Only lines holding the word "companies" are needed; copy each of them from the material.

• **DATA FOR THIS EXERCISE**:
::::::::::
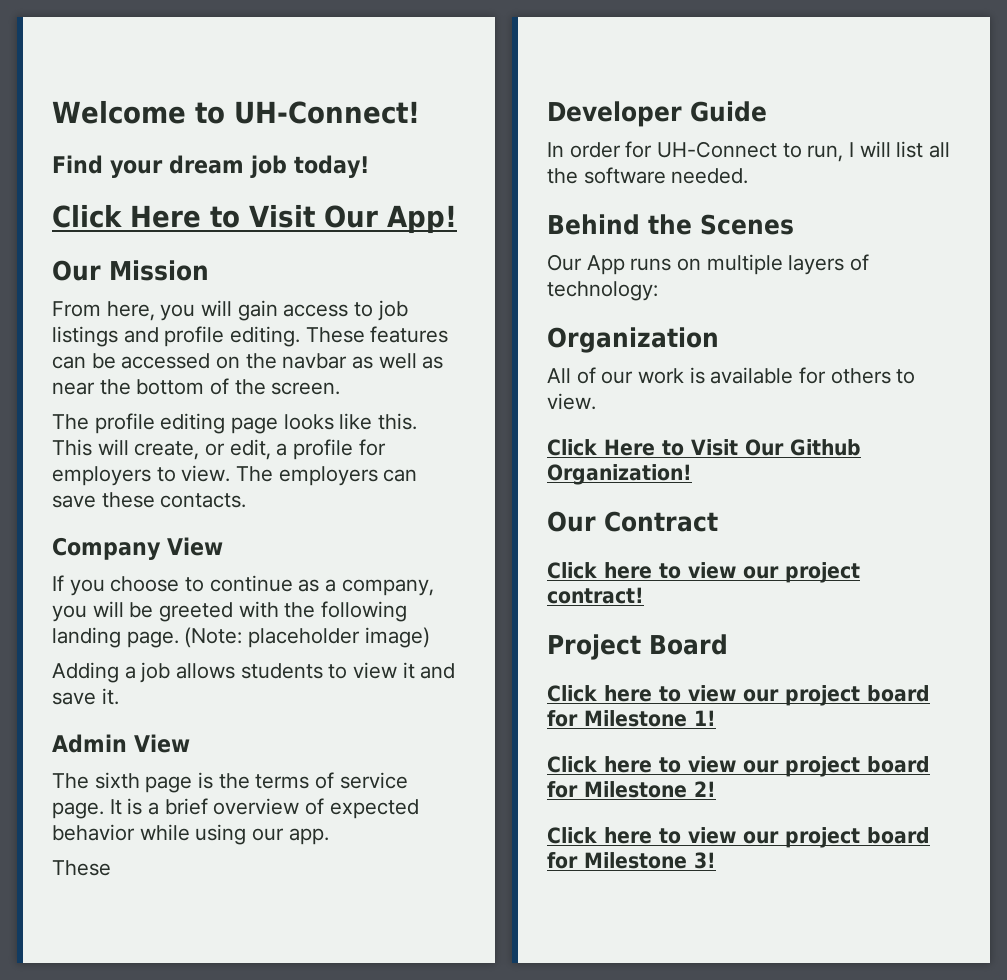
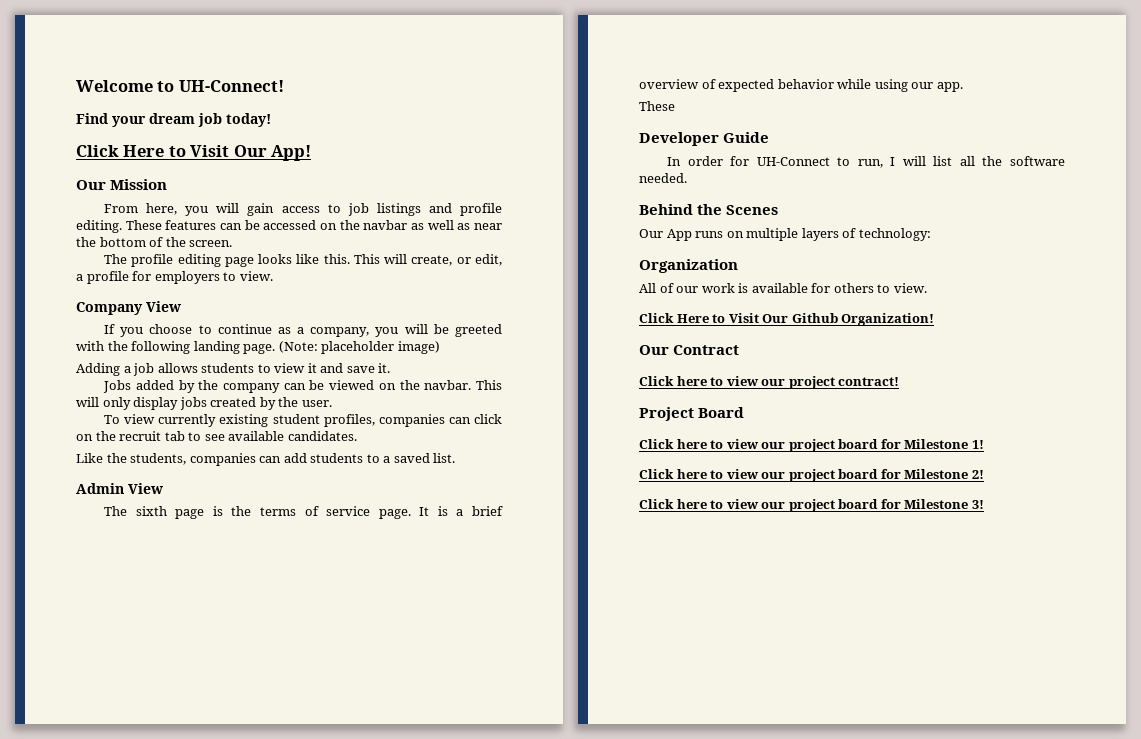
- The employers can save these contacts.
+ Jobs added by the company can be viewed on the navbar. This will only display jobs created by the user.
+ To view currently existing student profiles, companies can click on the recruit tab to see available candidates.
+ Like the students, companies can add students to a saved list.

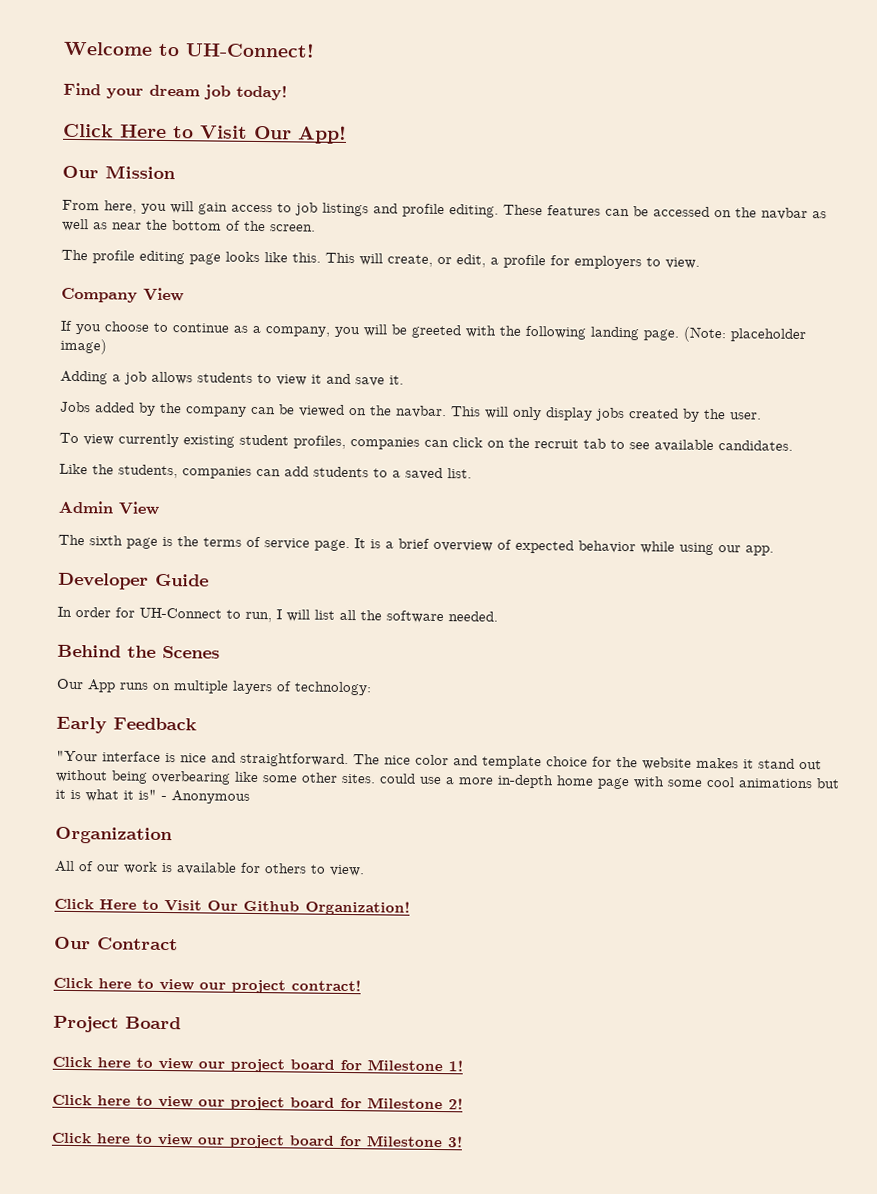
  It is a brief overview of expected behavior while using our app.
- These
+ Early Feedback
+ "Your interface is nice and straightforward. The nice color and template choice for the website makes it stand out without being overbearing like some other sites. could use a more in-depth home page with some cool animations but it is what it is" - Anonymous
::::::::::
• **TASK RESPONSE**:
+ To view currently existing student profiles, companies can click on the recruit tab to see available candidates.
+ Like the students, companies can add students to a saved list.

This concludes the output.